Ich fühlte mich von ihm nicht ganz verstanden.
„Ja, Monsieur. Normalerweise war das immer so", stellte ich klar und er kratzte sich am Kinn.
„Okay. Im Grunde muss das nichts bedeuten, verstehen Sie? Das kann jederzeit einmal vorkommen und könnte ein Hinweis auf eine fehlerhafte Nervenbahn sein. Wir werden ein paar Tests mit Ihnen durchführen und alles einmal durchchecken. Die Ergebnisse besprechen wir bei einem neuen Termin dann genauer, ist das für Sie okay, Madame?" Schnell nickte ich.
„Wäre es möglich, dass ich in der Zwischenzeit irgendwohin fliege?"

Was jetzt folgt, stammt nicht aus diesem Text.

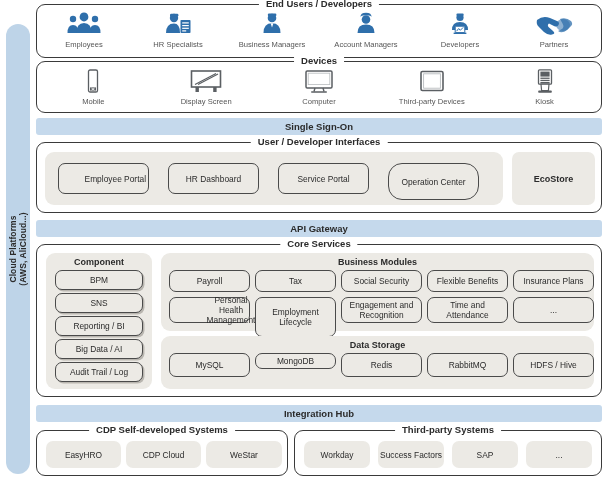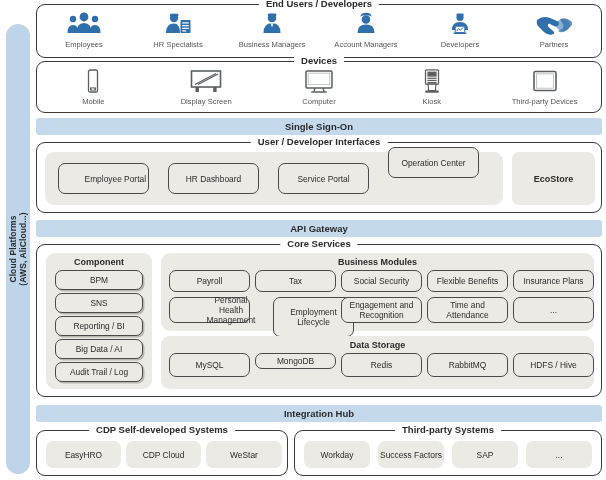--- a/index.html
+++ b/index.html
@@ -314,6 +314,16 @@
 
       <div class="icon-cell">
         <div class="icon-art">
+          <svg width="26" height="25" viewBox="0 0 26 25">
+            <rect x="2" y="2.5" width="22" height="19" rx="1.4" fill="#ffffff" stroke="#5b5f63" stroke-width="1.6"></rect>
+            <rect x="4.6" y="4.8" width="16.8" height="14.4" fill="#ffffff" stroke="#b8bcbf" stroke-width="0.9"></rect>
+          </svg>
+        </div>
+        <div class="icon-label">Third-party Devices</div>
+      </div>
+
+      <div class="icon-cell">
+        <div class="icon-art">
           <svg width="22" height="25" viewBox="0 0 22 25">
             <rect x="4.5" y="0.8" width="13" height="14.4" rx="1" fill="#ffffff" stroke="#5b5f63" stroke-width="1.3"></rect>
             <rect x="6.4" y="2.6" width="9.2" height="5" fill="#5b5f63"></rect>
@@ -327,16 +337,6 @@
         <div class="icon-label">Kiosk</div>
       </div>
 
-      <div class="icon-cell">
-        <div class="icon-art">
-          <svg width="26" height="25" viewBox="0 0 26 25">
-            <rect x="2" y="2.5" width="22" height="19" rx="1.4" fill="#ffffff" stroke="#5b5f63" stroke-width="1.6"></rect>
-            <rect x="4.6" y="4.8" width="16.8" height="14.4" fill="#ffffff" stroke="#b8bcbf" stroke-width="0.9"></rect>
-          </svg>
-        </div>
-        <div class="icon-label">Third-party Devices</div>
-      </div>
-
     </div>
   </div>
 

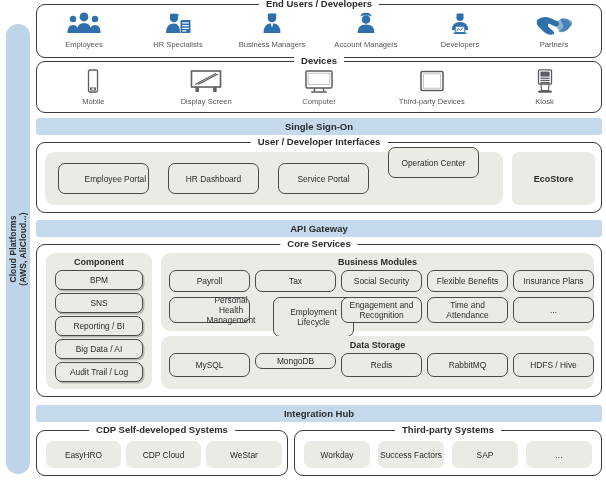--- a/index.html
+++ b/index.html
@@ -358,7 +358,7 @@
     <div class="node" style="left:241px; top:20px; width:91px; height:31px;">
       <span>Service Portal</span>
     </div>
-    <div class="node" style="left:351px; top:4px; width:91px; height:31px;">
+    <div class="node" style="left:351px; top:20px; width:91px; height:37px;border-radius:14px;">
       <span>Operation Center</span>
     </div>
 

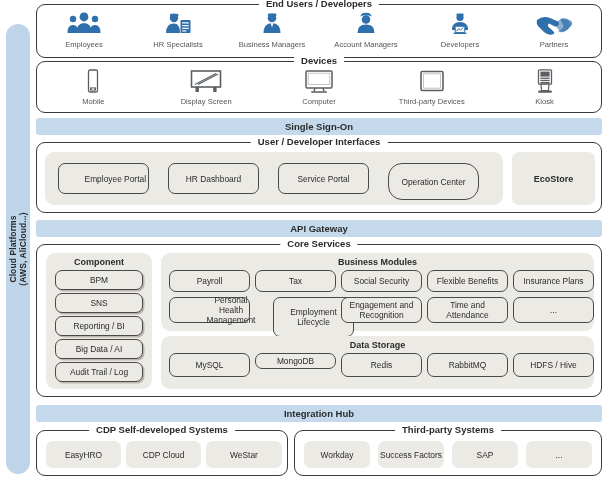--- a/index.html
+++ b/index.html
@@ -414,7 +414,7 @@
     <div class="node" style="left:132px; top:52px; width:81px; height:26px;padding-left:45px;">
       <span>Personal Health Management</span>
     </div>
-    <div class="node" style="left:218px; top:52px; width:81px; height:40px;margin-left:18px;">
+    <div class="node" style="left:218px; top:52px; width:81px; height:40px;">
       <span>Employment Lifecycle</span>
     </div>
     <div class="node" style="left:304px; top:52px; width:81px; height:26px;">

„Ich hätte ganz gerne, dass sie in nächster Zeit erreichbar wären. Vielleicht müssen Sie spontan zu mir kommen. Es wäre besser, wenn Sie hier bleiben würden."
Na toll, damit machte er meine Pläne Antoine morgen zu Besuchen absolut zunichte. Zudem hatte ich ein Gefühl, dass mir sagte es wäre besser, wenn ich das nicht tat. Wenn ich ihn in Vergessenheit geraten ließ und er sein Kind gemeinsam mit seiner Exfreundin großzog. Das wäre besser.
„Wenn Sie einen Moment noch draußen Platz nehmen, Madame. Sie werden für die Tests jeweils aufgerufen. Solang dürfen sie sich gerne am Wasserspender oder den Zeitschriften bedienen."

Schluckend kämpfte ich mich durch die Zeitscheift Équipe und starrte all diese Bilder an. Bilder der Weltmeisterschaft und Russland. Bilder von den Spielen, vom Pokal, von dem Bus mitsamt Spieler, gefeiert auf der Champs-Elysees.
„Ich würde mir wünschen alles nochmal von vorne zu erleben, dann könnte ich einiges anders machen", seufzte ich und faltete das Magazin zusammen. Mutwillig entriss ich die Seiten meinen Fingern, über die ich aktuell keine Kontrolle hatte, und lächelte Iréne schmerzlich an. Ich würde nicht einiges anders machen, sondern alles. Angefangen bei den Türen und dem Aufeinandertreffen mit Pauline, geendet beim letzten Abend mit dem Team.
„Nein, es ist gut wie es gelaufen ist. Du hast unheimlich liebe Leute kennengelernt und vielleicht einen Partner fürs Leben, wenn du ihm nur eine Chance gibst, Julie", sprach Iréne mir gut zu, doch mir schwirrte nur eins durch den Kopf.
Was, wenn ich Antoine schon früher zeigen hätte können, dass ich ihn mochte?